:: Exercise directions ::
Working from the entries below, count every line that includes the word "size". Return the figure alone.

:: Information given ::
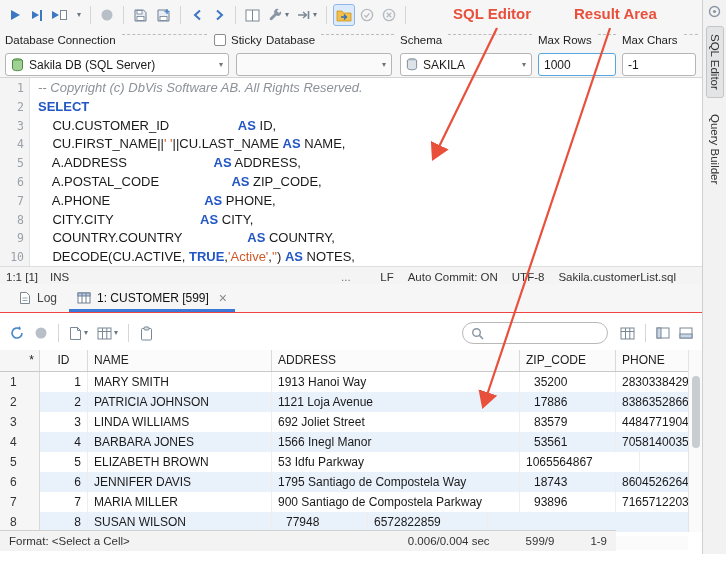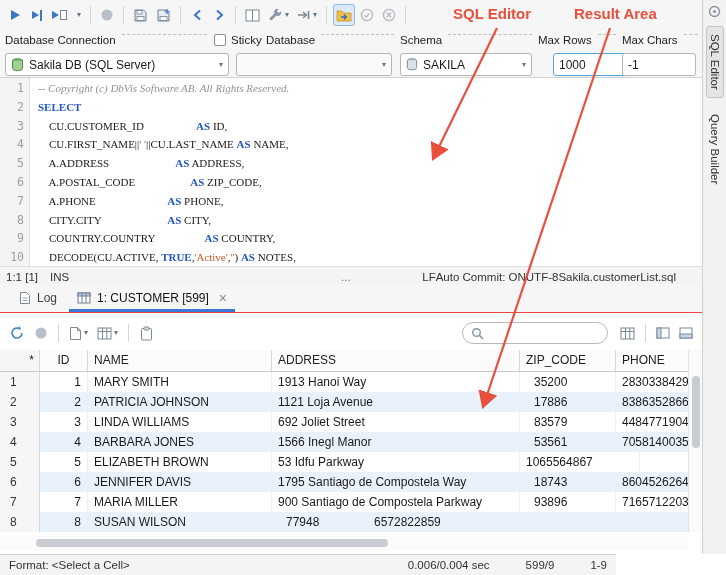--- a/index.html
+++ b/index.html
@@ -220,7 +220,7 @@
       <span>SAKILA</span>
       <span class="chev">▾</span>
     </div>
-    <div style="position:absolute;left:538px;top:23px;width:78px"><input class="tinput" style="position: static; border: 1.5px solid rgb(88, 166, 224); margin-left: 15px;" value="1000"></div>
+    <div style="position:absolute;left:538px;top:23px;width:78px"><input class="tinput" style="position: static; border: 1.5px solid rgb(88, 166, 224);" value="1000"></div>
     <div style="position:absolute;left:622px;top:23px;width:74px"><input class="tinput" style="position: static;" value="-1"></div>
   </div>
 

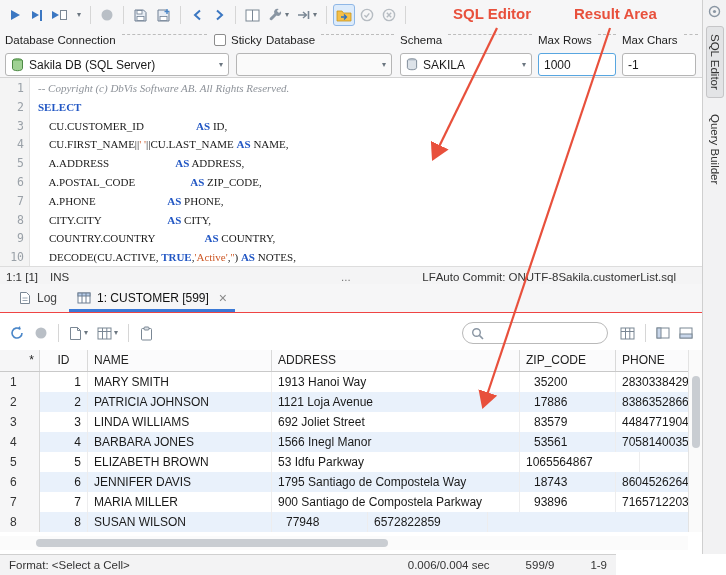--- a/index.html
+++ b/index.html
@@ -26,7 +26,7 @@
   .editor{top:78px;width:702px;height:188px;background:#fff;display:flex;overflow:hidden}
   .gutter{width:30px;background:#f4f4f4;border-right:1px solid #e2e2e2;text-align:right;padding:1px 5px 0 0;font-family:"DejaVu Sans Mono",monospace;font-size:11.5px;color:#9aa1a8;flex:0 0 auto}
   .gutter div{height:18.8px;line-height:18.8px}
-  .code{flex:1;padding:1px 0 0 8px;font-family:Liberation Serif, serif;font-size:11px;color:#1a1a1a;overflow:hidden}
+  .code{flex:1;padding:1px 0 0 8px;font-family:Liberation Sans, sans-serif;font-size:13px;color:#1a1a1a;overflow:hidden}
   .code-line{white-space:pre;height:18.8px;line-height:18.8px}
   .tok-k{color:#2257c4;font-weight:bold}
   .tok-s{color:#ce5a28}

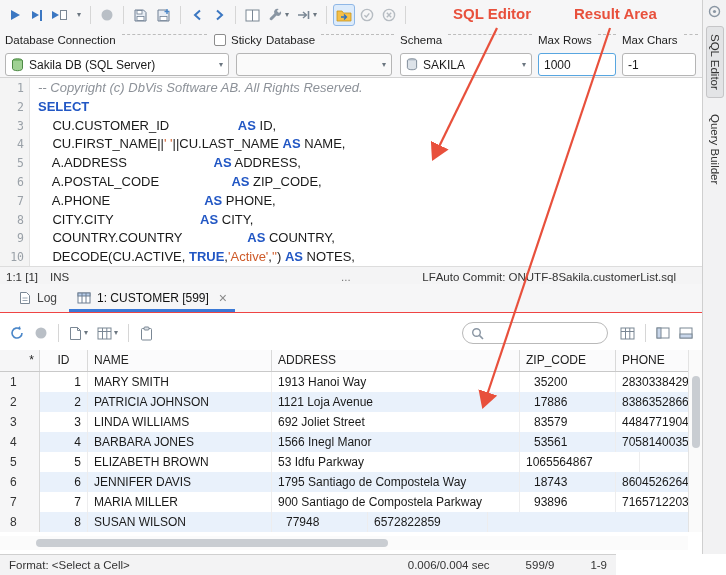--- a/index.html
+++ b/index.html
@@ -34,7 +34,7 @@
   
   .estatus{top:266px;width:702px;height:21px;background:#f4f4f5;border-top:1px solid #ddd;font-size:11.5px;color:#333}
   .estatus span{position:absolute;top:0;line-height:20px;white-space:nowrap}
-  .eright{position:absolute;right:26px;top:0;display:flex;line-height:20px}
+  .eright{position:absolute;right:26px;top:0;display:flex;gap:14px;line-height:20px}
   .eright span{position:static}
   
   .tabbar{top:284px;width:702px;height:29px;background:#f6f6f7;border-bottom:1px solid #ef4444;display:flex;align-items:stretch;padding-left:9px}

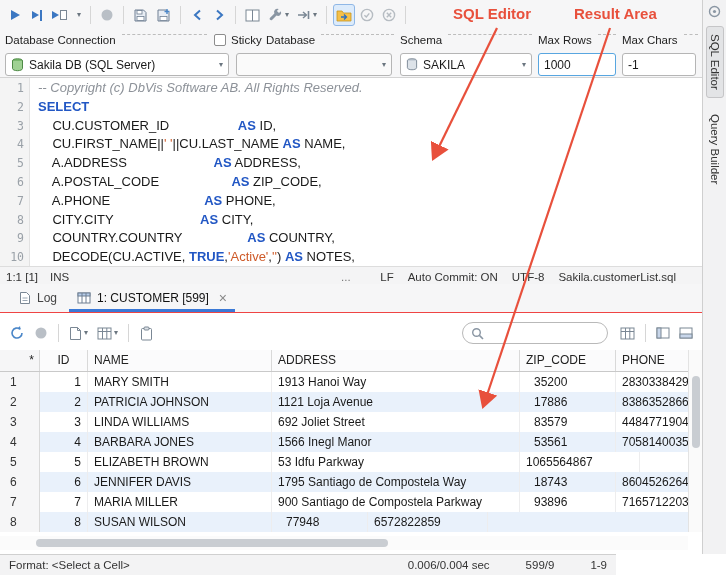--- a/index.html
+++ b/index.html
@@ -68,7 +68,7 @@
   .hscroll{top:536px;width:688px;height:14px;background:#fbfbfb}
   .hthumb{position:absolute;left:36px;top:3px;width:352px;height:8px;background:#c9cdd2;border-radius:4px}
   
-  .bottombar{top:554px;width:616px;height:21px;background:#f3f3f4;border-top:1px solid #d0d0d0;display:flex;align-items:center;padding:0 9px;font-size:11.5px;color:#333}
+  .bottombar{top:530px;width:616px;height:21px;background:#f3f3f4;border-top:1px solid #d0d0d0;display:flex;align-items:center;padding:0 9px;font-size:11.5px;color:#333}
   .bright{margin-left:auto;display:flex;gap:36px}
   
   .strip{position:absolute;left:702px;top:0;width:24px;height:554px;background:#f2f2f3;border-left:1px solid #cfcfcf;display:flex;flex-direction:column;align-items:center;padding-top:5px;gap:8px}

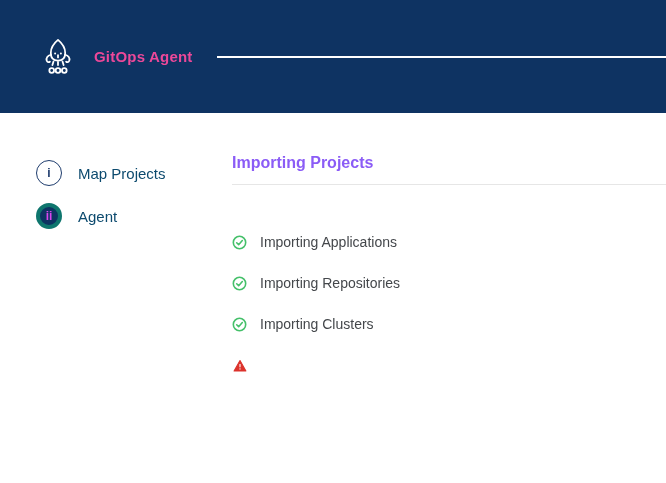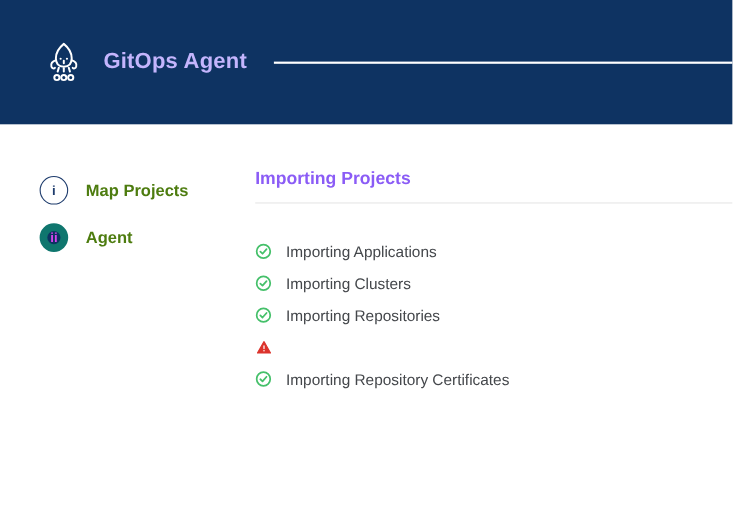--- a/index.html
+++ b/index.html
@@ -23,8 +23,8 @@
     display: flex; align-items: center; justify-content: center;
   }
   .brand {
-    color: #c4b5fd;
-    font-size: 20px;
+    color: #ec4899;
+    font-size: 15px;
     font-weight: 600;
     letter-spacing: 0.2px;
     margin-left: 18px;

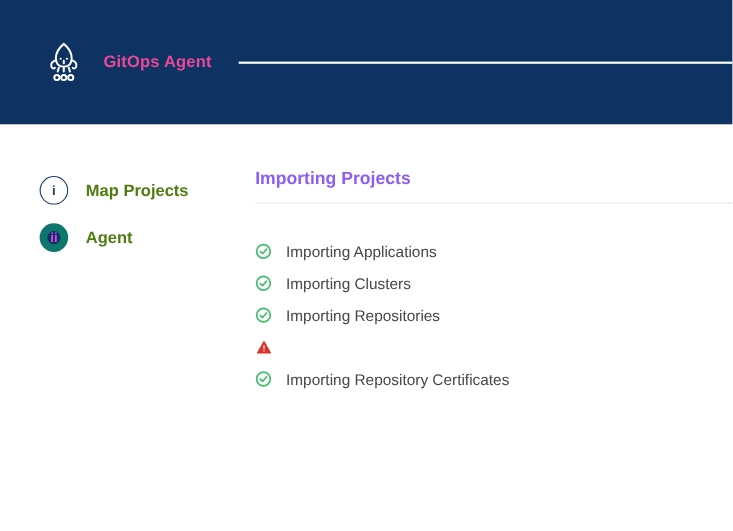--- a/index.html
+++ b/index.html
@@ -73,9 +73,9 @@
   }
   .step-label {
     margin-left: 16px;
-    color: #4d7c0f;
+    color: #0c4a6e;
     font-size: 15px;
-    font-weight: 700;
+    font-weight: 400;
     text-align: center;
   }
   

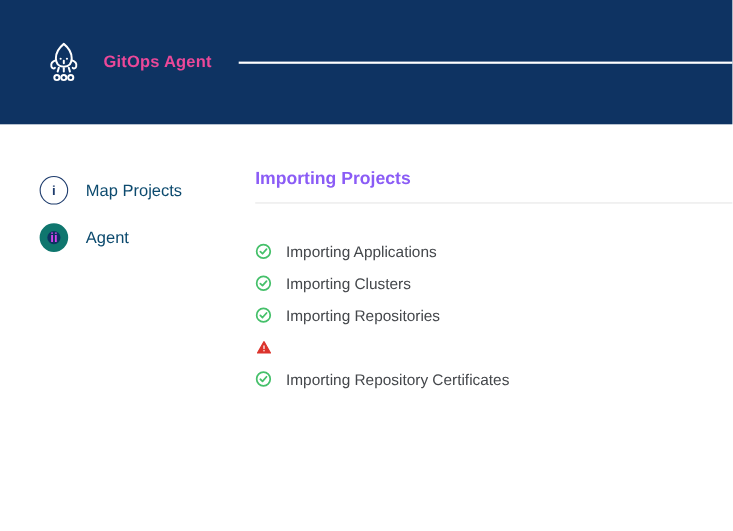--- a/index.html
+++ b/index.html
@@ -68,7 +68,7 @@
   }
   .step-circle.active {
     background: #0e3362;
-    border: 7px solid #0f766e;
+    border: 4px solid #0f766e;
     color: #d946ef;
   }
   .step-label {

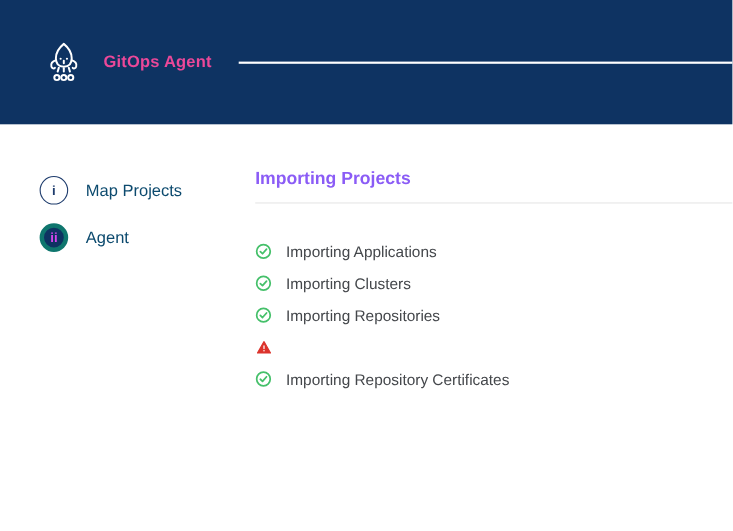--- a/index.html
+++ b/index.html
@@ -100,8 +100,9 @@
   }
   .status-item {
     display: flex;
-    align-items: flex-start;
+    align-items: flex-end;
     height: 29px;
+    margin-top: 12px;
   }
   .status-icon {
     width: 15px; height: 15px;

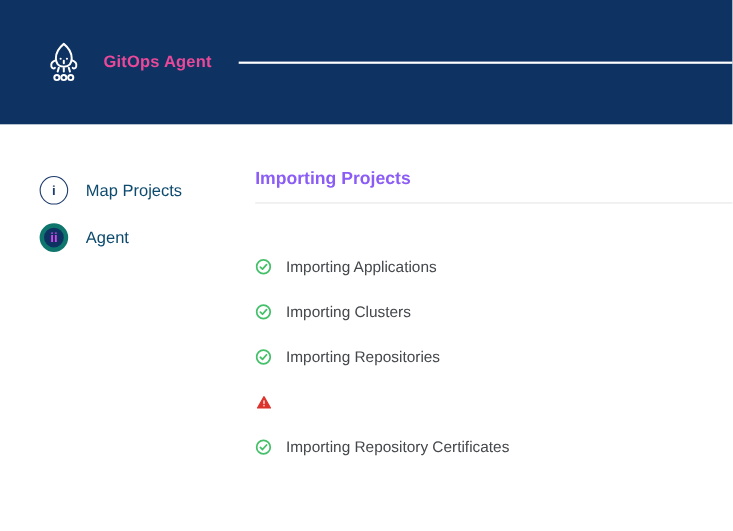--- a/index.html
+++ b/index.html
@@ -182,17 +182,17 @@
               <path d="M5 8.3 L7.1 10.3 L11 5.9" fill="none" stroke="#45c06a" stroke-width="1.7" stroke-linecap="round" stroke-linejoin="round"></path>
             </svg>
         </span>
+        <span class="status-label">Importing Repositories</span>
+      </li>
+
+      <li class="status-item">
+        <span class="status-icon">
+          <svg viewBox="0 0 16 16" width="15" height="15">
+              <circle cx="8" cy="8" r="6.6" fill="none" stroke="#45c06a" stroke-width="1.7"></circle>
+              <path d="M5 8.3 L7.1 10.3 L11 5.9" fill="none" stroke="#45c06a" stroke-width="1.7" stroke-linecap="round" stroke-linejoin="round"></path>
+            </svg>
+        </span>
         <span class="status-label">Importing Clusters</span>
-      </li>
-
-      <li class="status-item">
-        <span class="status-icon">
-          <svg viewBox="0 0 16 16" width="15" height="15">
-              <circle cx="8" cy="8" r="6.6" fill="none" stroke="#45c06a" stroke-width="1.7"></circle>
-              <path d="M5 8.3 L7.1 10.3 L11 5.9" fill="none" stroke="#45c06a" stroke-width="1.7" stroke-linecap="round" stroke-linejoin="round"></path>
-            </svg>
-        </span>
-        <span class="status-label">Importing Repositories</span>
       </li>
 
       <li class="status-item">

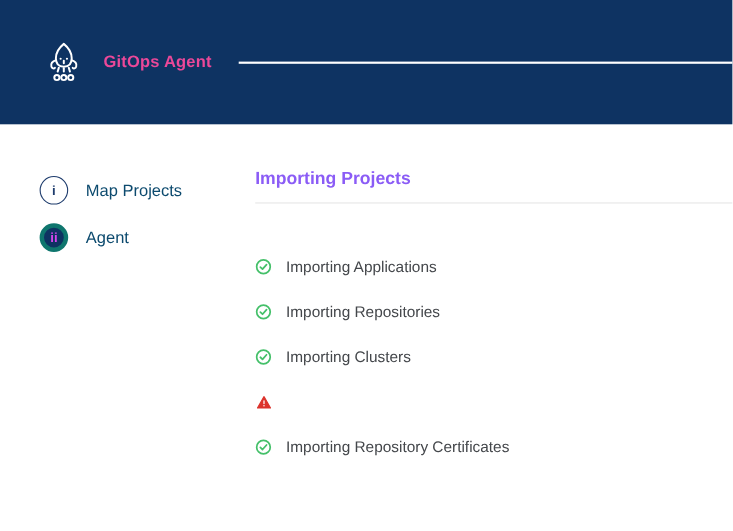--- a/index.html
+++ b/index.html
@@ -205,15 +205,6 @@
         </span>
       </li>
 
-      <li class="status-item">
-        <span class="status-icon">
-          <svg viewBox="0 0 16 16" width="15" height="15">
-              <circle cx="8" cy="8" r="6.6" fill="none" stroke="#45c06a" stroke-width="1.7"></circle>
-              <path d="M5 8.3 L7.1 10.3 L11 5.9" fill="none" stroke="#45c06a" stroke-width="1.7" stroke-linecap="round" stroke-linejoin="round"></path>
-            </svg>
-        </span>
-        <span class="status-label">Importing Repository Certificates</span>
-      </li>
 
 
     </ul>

:: Response for this exercise ::
9